Windows drivers are traditionally written in C language (not C++) and Microsoft Corp. officially supports this variant only (see the " C++ for Kernel Mode Drivers: Pros and Cons" document of WINHEC 2004 Version at www.microsoft.com/whdc/driver/kernel/KMcode.mspx).
The advantages of C++ over C are widely known:
- object-oriented programming style which makes the development of large projects easier
- support of exceptions which simplifies the code of handling errors and makes the code more readable
- support of templates (STL/ standard library)
- great number of other improvements which makes the language more flexible and simplifies the development process.
Naturally, it would be great to use these advantages in driver development.
Theoretically, using C++ in drivers isn't forbidden since the compiler from DDK compiles code in C++ without any problem. However, some language tools are not supported by standard:
- new and delete global statements are not presented here (this doesn't cause problems as new and delete statements can be implemented very easy)
- constructors and destructors of global objects are not called (it's not a big problem either, as it's possible to create/initialize global objects with new statement )
- there is no support for C++ exceptions
- there is no support for Run-Time Type Information (RTTI) (as a rule, it doesn't cause problems because of doubtful usefulness of RTTI in drivers)
The most critical and unpleasant limitation is that C++ exceptions aren't supported - after all, exceptions are an exceptionally convenient mechanism for handling errors.
There is a kind of substitution for C++ exceptions - it' SEH (Structured Exception Handling), the standard Windows exception handling mechanism. This mechanism is less convenient than C++ exceptions and its main disadvantage is the following: when throwing an exception from a function, the destructors of the local objects constructed in this function are not called.

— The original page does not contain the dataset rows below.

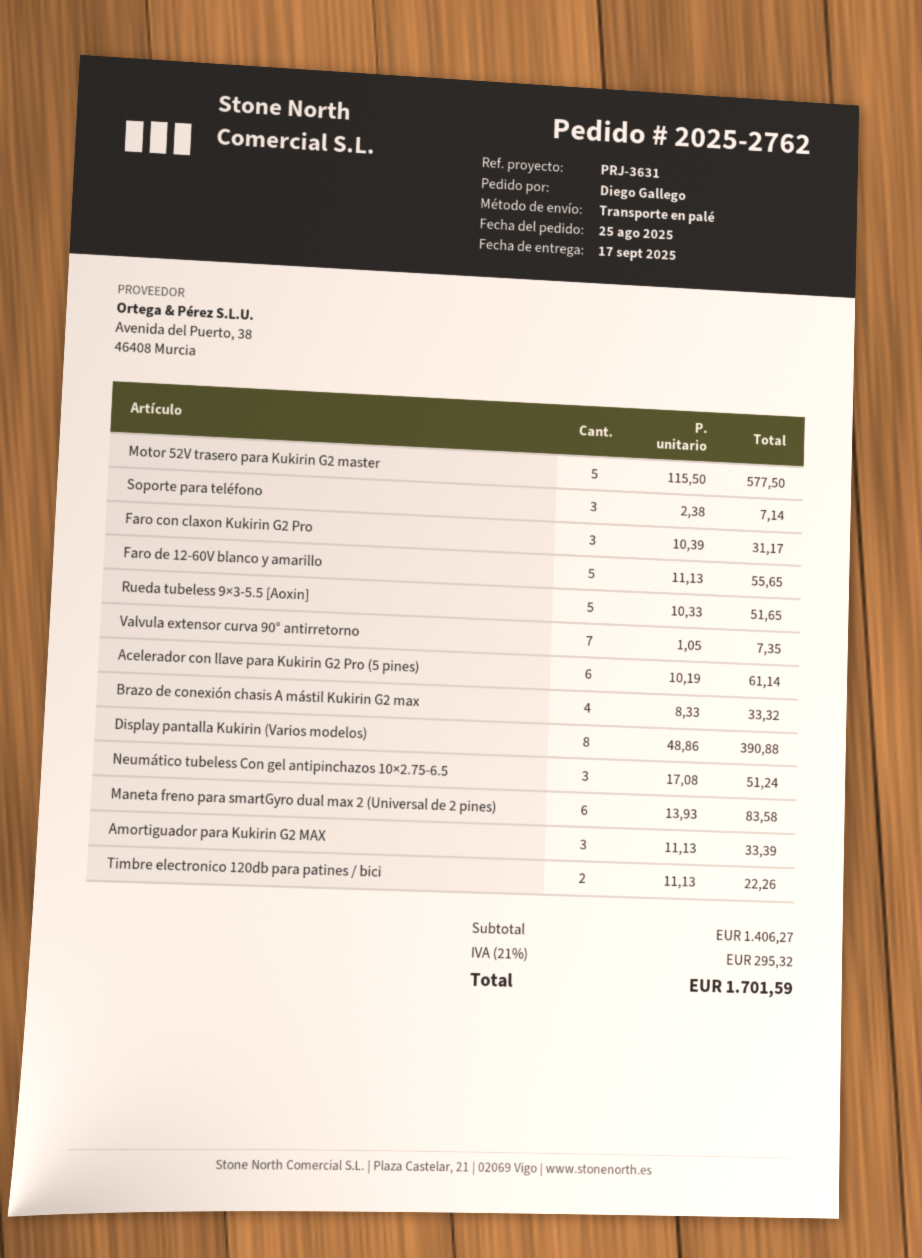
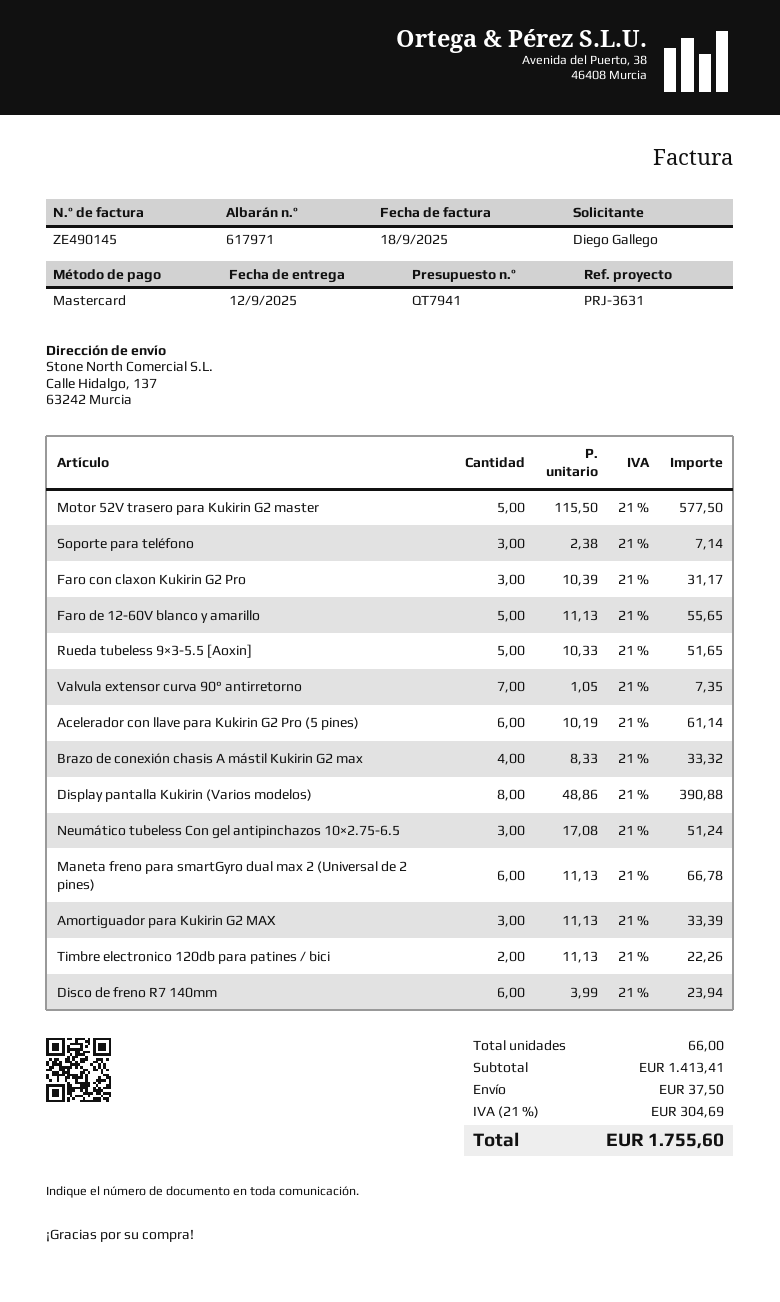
delivery date: 2025-09-17 -> 2025-09-12
Maneta freno para smartGyro dual max 2 (Universal de 2 pines): 6 x 13.93 = 83.58 -> 6 x 11.13 = 66.78
Disco de freno R7 140mm: none -> 6 x 3.99 = 23.94
subtotal: 1406.27 -> 1413.41
shipping: none -> 37.50
tax: 21% = 295.32 -> 21% = 304.69
total: 1701.59 -> 1755.60

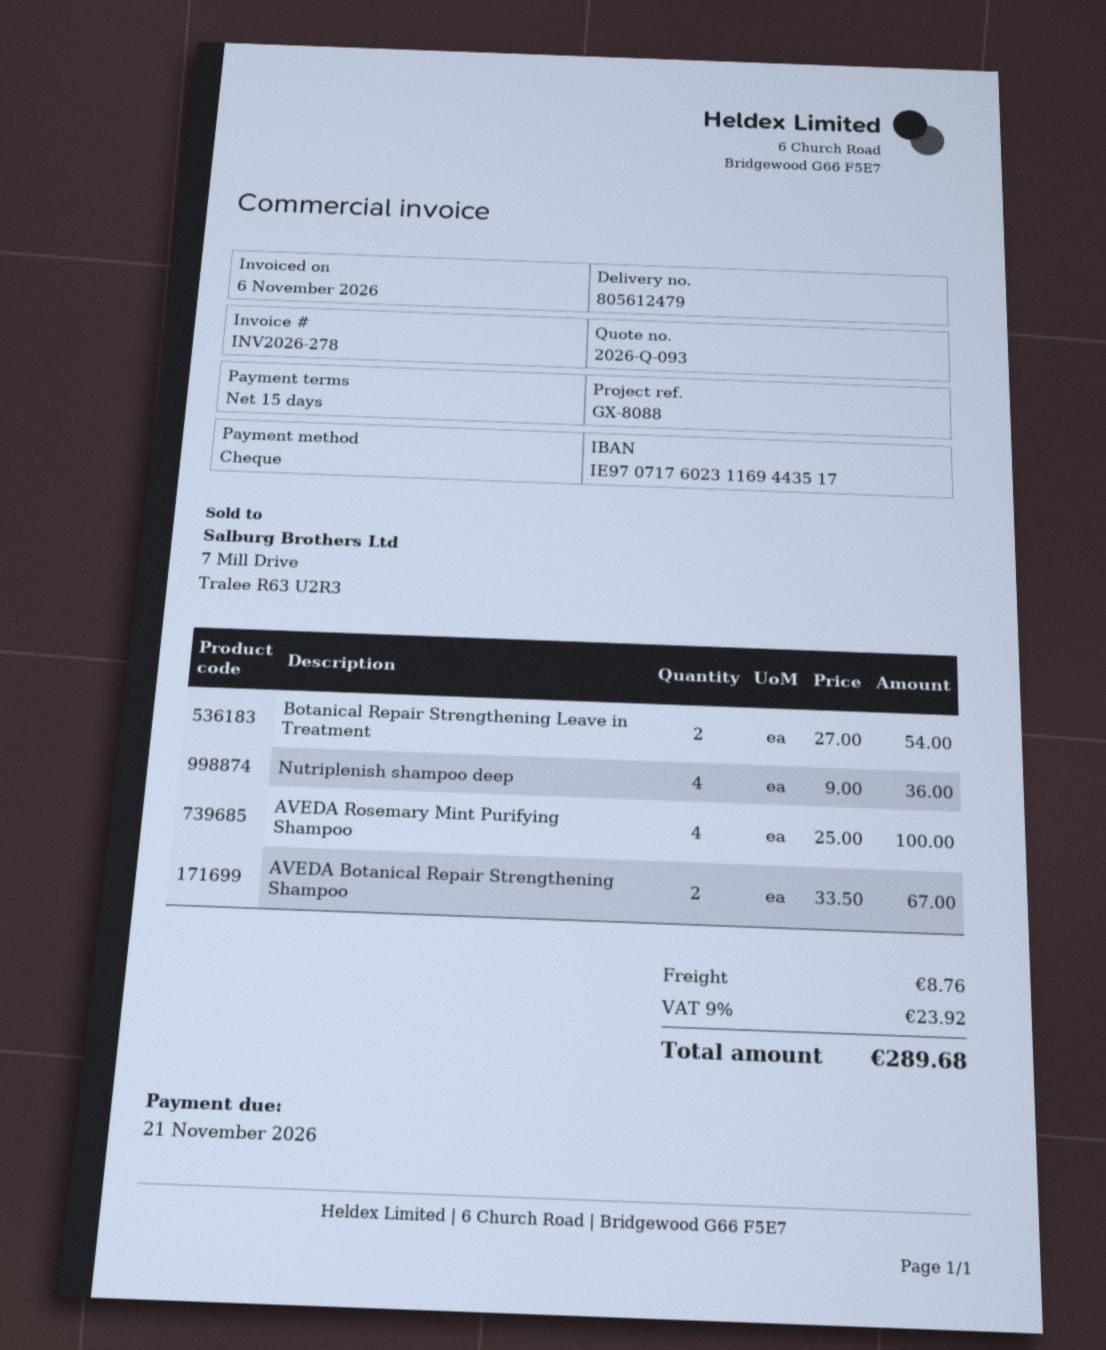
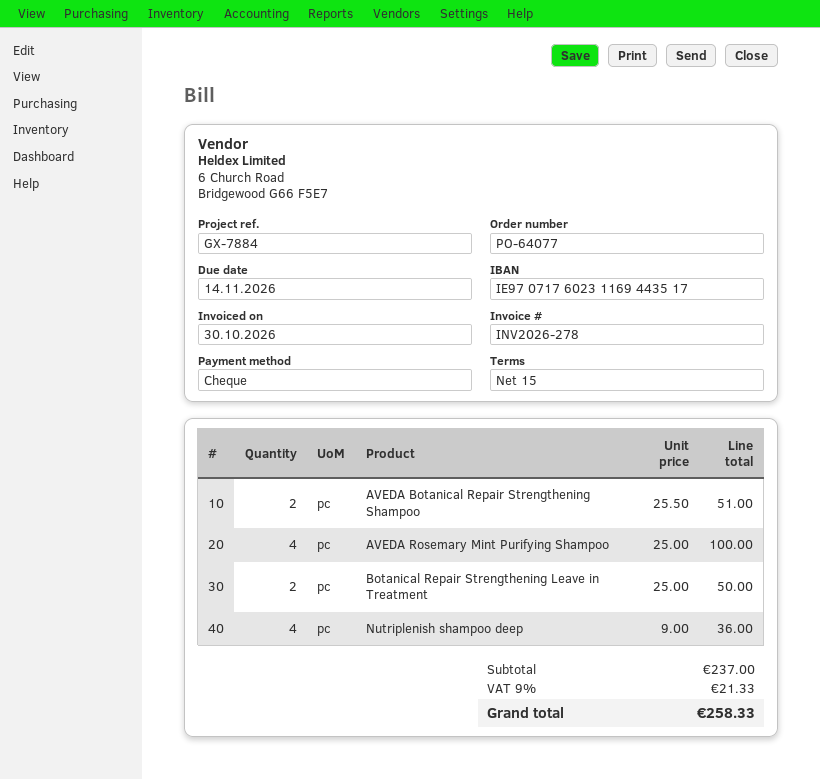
invoice date: 2026-11-06 -> 2026-10-30
due date: 2026-11-21 -> 2026-11-14
reference: GX-8088 -> GX-7884
Botanical Repair Strengthening Leave in Treatment: 2 x 27.00 = 54.00 -> 2 x 25.00 = 50.00
AVEDA Botanical Repair Strengthening Shampoo: 2 x 33.50 = 67.00 -> 2 x 25.50 = 51.00
shipping: 8.76 -> none
tax: 9% = 23.92 -> 9% = 21.33
total: 289.68 -> 258.33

However, the limitations mentioned above are not fundamental for drivers. The part of C++ standard library ensures the functioning of the indicated language tools. There is no such library for the kernel mode of the operating system, but nothing prevents us from implementing this missing part of standard library and, to be honest, it was done by some unrecognized hero in the Internet.
There are two variants of this magic library (libcpp): in one variant the missing functionality is written originally by author, in another one only small part is written by hand, and the rest is adopted from Visual Studio (6th or 7th version, obj- and lib-files). The library provides functioning of all of the listed "problem" language tools.
When functioning of all language tools is provided, STL, the most powerful standard library of C++, can be used the most valuably, and also porting of other libraries from user-mode to kernel-mode is substantially simplified.
We must also mention that except for the listed advantages of using C++, there are some disadvantages:
- Exceptions processing takes a lot of space in stack and this can cause its overflow as stack size in kernel mode is very small (about 12 Kb). That's why one should work with exceptions very carefully.
- STL library often allocates a lot of small areas in dynamic memory that causes its fragmentation.
- The architecture of exceptions was rebuilt much in 64-bit version of Windows and the 64-bit version of libcpp library does not exist at the moment. As a result, it's impossible to port the drivers which use it to Windows x64. Now we are doing research of this point and apparently we'll have to rewrite some parts of this library ourselves.